Concerned over few takers for electricity generated from hydropower projects, the National Democratic Alliance (NDA) government is working on a strategy to make its tariff competitive vis-a-vis other sources such as thermal and renewable.
This involves lowering the equity component in the tariff model during the initial years of a project. By doing so, the cost of electricity may not be as steep as it is today thereby attracting buyers.
“Steps will be taken to make the tariff viable. One of the steps being explored is reducing the front-loading of equity on tariff,” said a senior government official requesting anonymity.
This comes in the backdrop of electricity tariff from state-run NHPC Ltd’s projects such as the 45-megawatt (MW) Nimmo Bazgo and 44MW Chutak in Jammu and Kashmir being as high as Rs9 and Rs6.96 per unit, respectively. The primary reason behind such high tariffs is the inordinate delays in the completion of hydropower projects.
Apart from forest and wildlife concerns, hydropower projects have grappled with rehabilitation and resettlement issues, high capital costs and long gestation period.
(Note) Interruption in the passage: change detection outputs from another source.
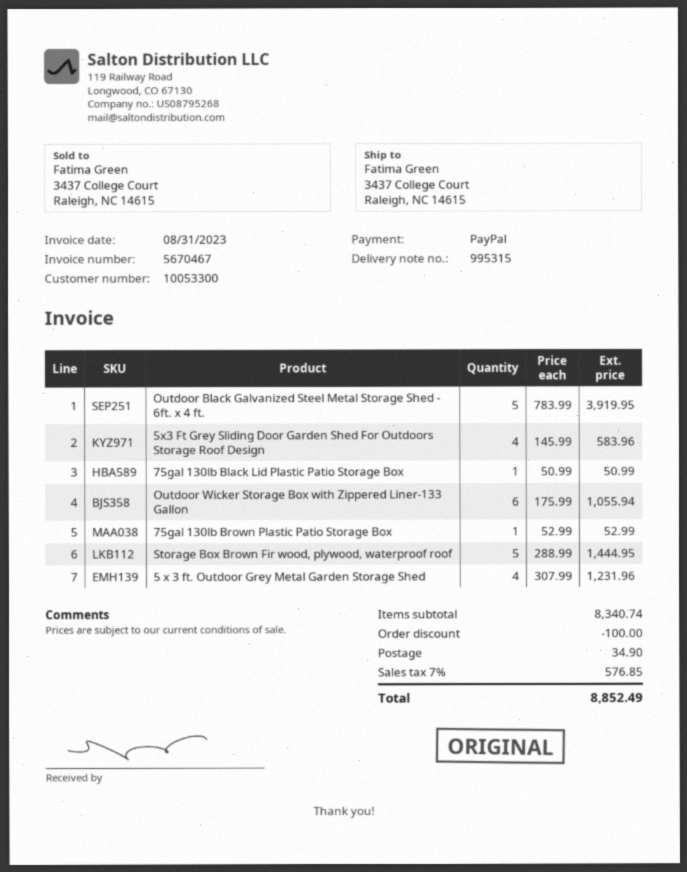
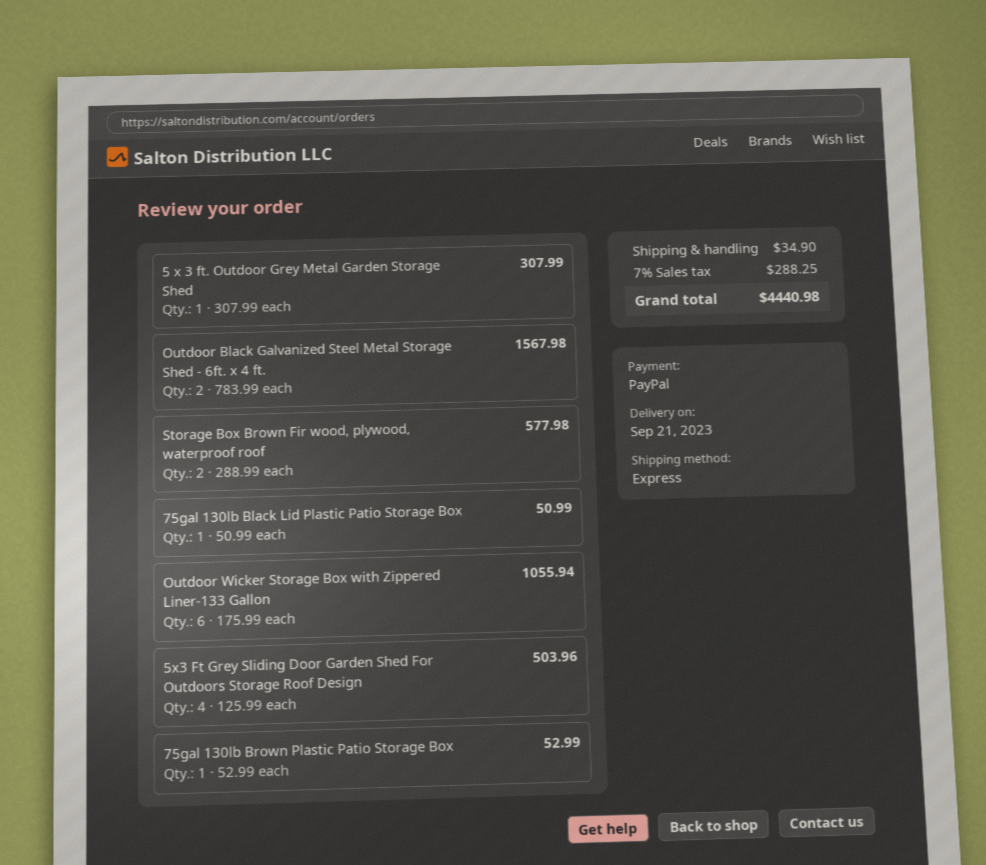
Outdoor Black Galvanized Steel Metal Storage Shed - 6ft. x 4 ft.: 5 x 783.99 = 3919.95 -> 2 x 783.99 = 1567.98
5x3 Ft Grey Sliding Door Garden Shed For Outdoors Storage Roof Design: 4 x 145.99 = 583.96 -> 4 x 125.99 = 503.96
Storage Box Brown Fir wood, plywood, waterproof roof: 5 x 288.99 = 1444.95 -> 2 x 288.99 = 577.98
5 x 3 ft. Outdoor Grey Metal Garden Storage Shed: 4 x 307.99 = 1231.96 -> 1 x 307.99 = 307.99
discount: 100.00 -> none
tax: 7% = 576.85 -> 7% = 288.25
total: 8852.49 -> 4440.98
Also, geological surprises and shortage of trained manpower makes the task difficult. There are other problems such as inaccessibility of area, land acquisition and inter-state conflicts.
Queries emailed to the spokespersons of the power ministry and NHPC on 28 June remained unanswered.
Electricity from most of NHPC’s delayed projects is priced at more than Rs6 per unit. In comparison the average price of electricity from state-run NTPC plants was Rs3.15 per unit in March.
Experts remain sceptical about the measures being adequate to help revive the hydropower sector.
“These steps could be useful for the existing projects that have already been commissioned or where work is under way, but it is a question mark whether this will attract Indian private investors because private sector investors have realised that the sector is highly technical and it involves geological risks which cannot be mitigated in advance,” said Kuljit Singh, partner at consultancy firm EY.
“Indian investors can be attracted only after there are great successes stories in the sector lead by big foreign investors,” he added.
InfraCircle reported on 14 June about seven of NHPC’s projects totalling 5,930MW are facing problems and may get delayed. They were initially planned to be commissioned during the 2017-22 period.
With the NDAs push for clean energy projects such as solar and wind, which are infirm sources of electricity, there is a need for higher share of hydropower in India’s energy mix as a spinning reserve to provide balance to the national grid. Unlike coal-fuelled projects, hydropower projects can start or stop generation quickly. Currently, hydropower’s share in India’s energy mix is around 14% compared with an optimal share of 40%.
India has a total installed capacity of 302,833MW, of which hydropower accounts for 42,783MW.